Meditatio “I am the bread of life.” Do you want to live forever? How much would you pay for eternal life? I did an Internet search for the words “how to live forever” and got almost 52 million hits! Some people are going to great lengths to try and live forever, from having their dead bodies frozen in liquid nitrogen in hopes of future revival, to developing gene therapy that short-circuits the aging process. Perhaps a better question is: where do you want to live forever? Do you want to live forever on an earth filled with suffering and sadness, or do you want eternal life with God in the perfect happiness of heaven? In today’s Gospel, Jesus tells us: “This is the bread that comes down from heaven so that one may eat it and not die.… Whoever eats this bread will live forever.” Jesus is telling us the secret of eternal life, the secret that so many desperate people are paying huge amounts of money to discover. It’s ironic and a little sad to see them go to such extraordinary lengths to get something that Jesus offers us freely. It would be like excavating a field to dig up a treasure that was sitting in plain sight. As Jesus tells us in this Gospel, faith is the key that unlocks the door to this treasure: “Whoever believes has eternal life.” It takes faith to believe that the bread Jesus gives us is actually his body, his “Flesh for the life of the world.” But when we receive the Eucharist with faith, Jesus gives us a pledge of eternal life. If we want to live forever, we don’t need to have our body frozen after death or to undergo gene therapy. We only need to turn to Jesus with faith, eat his Body and drink his Blood, and after death he will meet us with open arms.
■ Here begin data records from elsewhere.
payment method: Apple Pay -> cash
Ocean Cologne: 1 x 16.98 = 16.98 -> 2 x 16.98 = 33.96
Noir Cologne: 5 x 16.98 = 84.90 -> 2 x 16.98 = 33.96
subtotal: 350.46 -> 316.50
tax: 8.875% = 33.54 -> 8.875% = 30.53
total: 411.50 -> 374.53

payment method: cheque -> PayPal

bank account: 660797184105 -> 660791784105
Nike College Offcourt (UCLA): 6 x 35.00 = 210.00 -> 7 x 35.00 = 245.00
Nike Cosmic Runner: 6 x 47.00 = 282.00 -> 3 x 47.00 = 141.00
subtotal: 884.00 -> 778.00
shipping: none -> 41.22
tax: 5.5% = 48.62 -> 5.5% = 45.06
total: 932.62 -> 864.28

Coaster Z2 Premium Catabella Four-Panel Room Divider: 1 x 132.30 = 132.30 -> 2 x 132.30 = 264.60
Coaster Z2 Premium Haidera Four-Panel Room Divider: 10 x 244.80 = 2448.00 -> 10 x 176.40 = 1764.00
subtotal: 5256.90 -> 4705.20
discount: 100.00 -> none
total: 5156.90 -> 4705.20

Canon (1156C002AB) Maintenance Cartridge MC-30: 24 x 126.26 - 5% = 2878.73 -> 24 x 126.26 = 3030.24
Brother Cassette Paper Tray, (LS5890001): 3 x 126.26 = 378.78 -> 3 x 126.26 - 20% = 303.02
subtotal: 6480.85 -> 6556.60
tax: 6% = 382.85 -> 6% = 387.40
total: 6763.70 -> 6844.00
Oratio Thank you, Lord, for giving us yourself in the Eucharist, our pledge of eternal life. I often get caught up in the mundane details of each day and don’t think much about eternal life. But as I live in this passing world, help me to keep my final destination in mind: eternal life with you forever in heaven. I believe in your promise. Lord, increase my faith.
Contemplatio Lord, you have the words of eternal life.
Daughters of Saint Paul. (2011). Easter Grace: Daily Gospel Reflections. (M. G. Dateno & M. L. Trouvé, Eds.) (pp. 46–47). Boston, MA: Pauline Books & Media.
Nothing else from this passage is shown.